Head of pensions and investments at Fair Investment Company Nick Scarrett praised the decision.
"Instead of being forced to buy an annuity at 75 and having to take the rates available at that time, pensioners are being given the choice of when and even if they want to buy an annuity with their pension fund,” he said.
But the good news surrounding annuities has been blighted by statistics, which show that rates are at an all time low. You may be able to wait longer to buy an annuity but with rates sinking is it worth it at all?
Falling rates
Rates are set by the insurer and are based on how long you’re expected to live, taking into account lifestyle and health implications. They’re set by the insurer but have been falling steadily for years but have taken a further hit since the Budget.
Put simply, the lower the rate the less retirement income is paid out by annuity providers.
Saga was the only one of the main annuity providers not to cut rates following the budget last month with Legal and General, Canada Life, AXA Sun Life and Standard Life all cutting rates.
So why buy an annuity?
Despite the obvious limitations, annuities offer certain securities that cannot be matched with other pension saving methods.

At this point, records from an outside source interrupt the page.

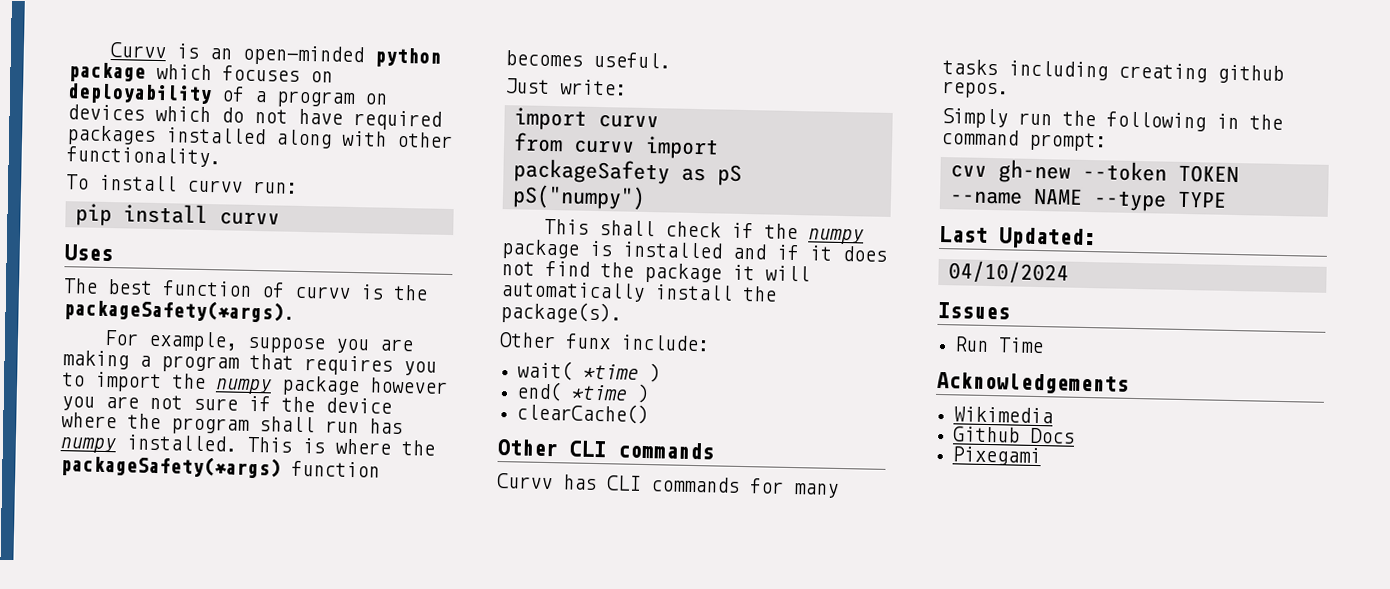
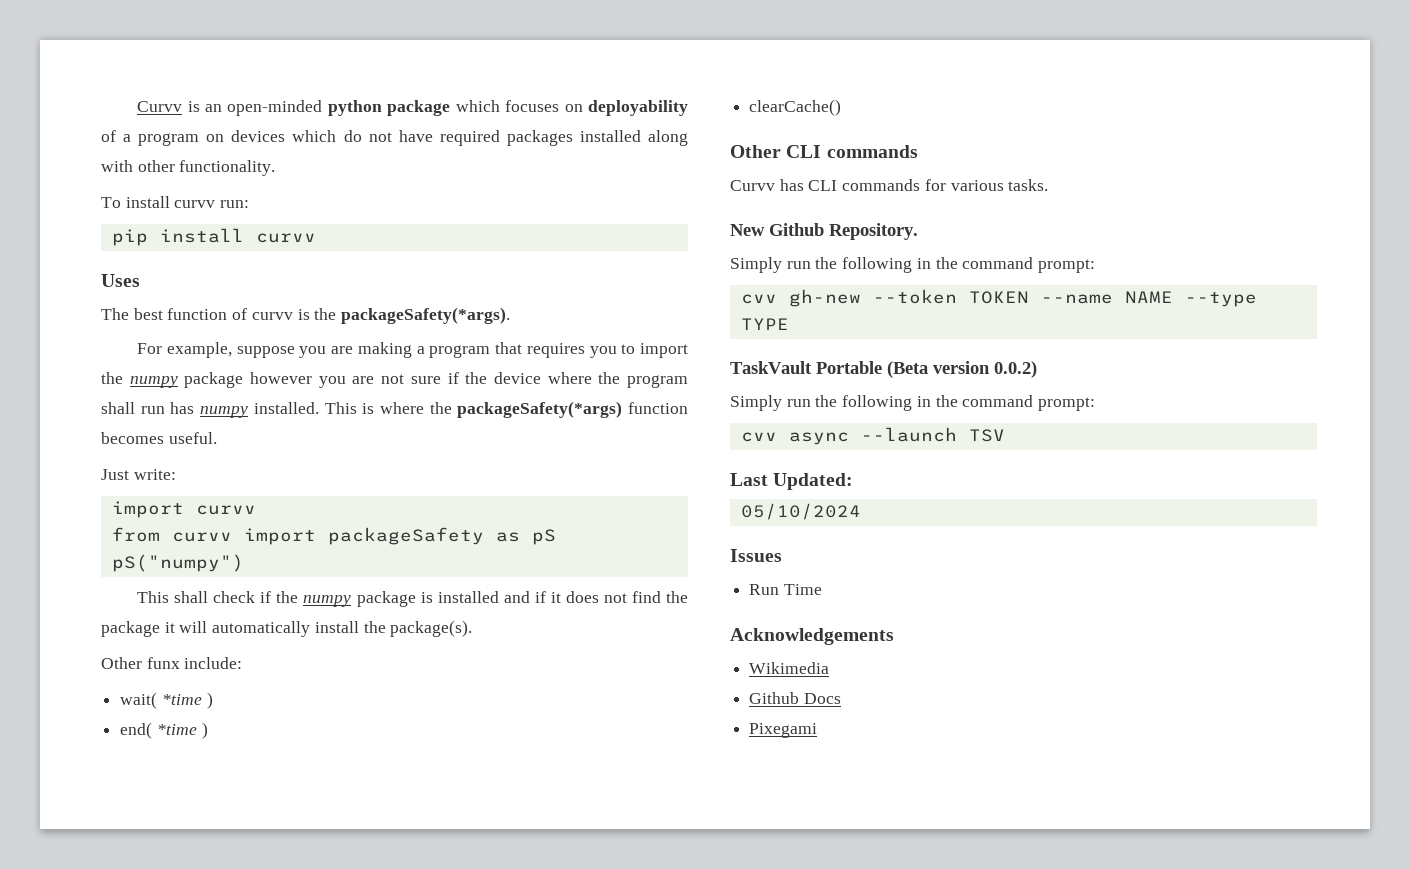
- Curvv has CLI commands for many tasks including creating github repos.
+ Curvv has CLI commands for various tasks.
+ New Github Repository.
+ TaskVault Portable (Beta version 0.0.2)
+ Simply run the following in the command prompt:
+ cvv async --launch TSV
- 04/10/2024
+ 05/10/2024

Firstly, they allow you to take a chunk of your pension pot tax free. So if you use £100,000 to buy an annuity you can take 25% back tax free. And unlike saving into an ISA, which allows flexible withdrawals, an annuity lets you manage your pension by providing regular income payments.
Enhanced annuities
Annuities also take into account your health and overall life expectancy. So if you are affected by certain conditions, or are a smoker, you could get more money every month, based on the insurer’s calculation that you are unlikely to live as long as someone deemed to be in good health.
In one case study a customer ‘s income was increased by 39 per cent once her health conditions were applied to her application to buy an annuity with a fund of £10,052. It increased from £462 per annum to £664.
Do your research
But whether you think an annuity is a good deal for your pension or not the advice is still to shop around.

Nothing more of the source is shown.